Spending to build and expand U.S. manufacturing facilities has fallen since President Donald Trump returned to office, according to U.S. Census Bureau figures — a trend that conflicts with the president’s repeated assertion that factory construction is soaring.

Trump has frequently cited a “41% increase” in factory investment, portraying it as proof that his trade and economic policies are fueling a manufacturing boom.

“Investment in American factories is up 41%. That’s a record. Nobody goes 41% up. You go 2% up, 1% up. You go down by 3%. If Kamala [Harris] got elected, the 41% up would be 41% down,” Trump said at a White House press conference on Jan. 20.

Courtesy: Photo by Schiba on Unsplash

He repeated the claim the next day at the World Economic Forum in Davos:

“Factory construction is up by 41%, and that number is really going to skyrocket right now, because that’s during a process that they’re putting in to get their approvals and we’ve given very, very quick, fast approvals.”

FactCheck.org reviewed the underlying data and found a different picture: manufacturing construction spending peaked in 2024 during the Biden administration and has edged downward since.

What the Census Data Actually Show

Under President Joe Biden, manufacturing construction experienced an unprecedented surge. Annual average spending rose more than 200%, climbing from $75.5 billion in 2021 to $235.6 billion in 2024, driven largely by the bipartisan CHIPS and Science Act and post-pandemic reshoring.

Economist Anirban Basu of the Associated Builders and Contractors explained the early momentum:

“Supply chain disruptions at the start of the COVID-19 pandemic convinced many producers to reshore capacity, while a sudden and sharp increase in construction materials prices—which rose more than 40% during the early years of the pandemic—also boosted nominal construction spending.”

However, quarterly Census data indicate that from late 2024 through the third quarter of 2025 — Trump’s first months back in office — spending declined 6.7%. Monthly figures show a 7.3% drop from January to October 2025.

The American Institute of Architects expects further cooling:

“Manufacturing construction spending has seen phenomenal growth… However, growth paused last year as spending in this category fell about 5% and is projected to decline another 4% this year and 1% in 2027.”

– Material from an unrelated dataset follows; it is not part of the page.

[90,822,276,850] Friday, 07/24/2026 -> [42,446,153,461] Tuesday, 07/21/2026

Where the “41%” Figure Came From

After multiple inquiries, the White House told FactCheck.org it compared January–August 2025 spending with the average of 2021–2024, producing roughly a 40% increase. But the methodology ignores that the entire surge occurred under Biden and that spending has since softened.

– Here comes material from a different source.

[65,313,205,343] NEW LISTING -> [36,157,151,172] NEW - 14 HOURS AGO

Basu attributed the recent slowdown partly to Trump’s tariff policies:

“With CHIPS Act-enabled megaprojects winding down and the stiff headwind of trade policy, manufacturing construction spending has fallen by nearly 10% over the past 12 months.”

He added that 2025 activity remains elevated “largely due to the surge in megaproject activity induced by the CHIPS Act.”

Tariffs have also pushed up costs:

“[I]t should be noted that spending in the fabricated metal manufacturing subsegment is up 19% over the past year. Some of the increase can be contributed to tariffs and the resulting increase in demand for domestic production.”

Jobs Haven’t Followed the Spending

Despite billions poured into new facilities, manufacturing employment has continued to slip. The Bureau of Labor Statistics shows the economy lost 63,000 manufacturing jobs in Trump’s first 11 months, following a loss of 98,000 in the prior 11 months.

Industry observers say job growth may come later. A December 2024 article in Manufacturing Today noted:

“Unlike traditional industrial projects, today’s semiconductor and clean energy facilities require longer timelines. Factories of this scale can take two to three years to complete… This extended timeline means the full benefits will not be realized for several more years.”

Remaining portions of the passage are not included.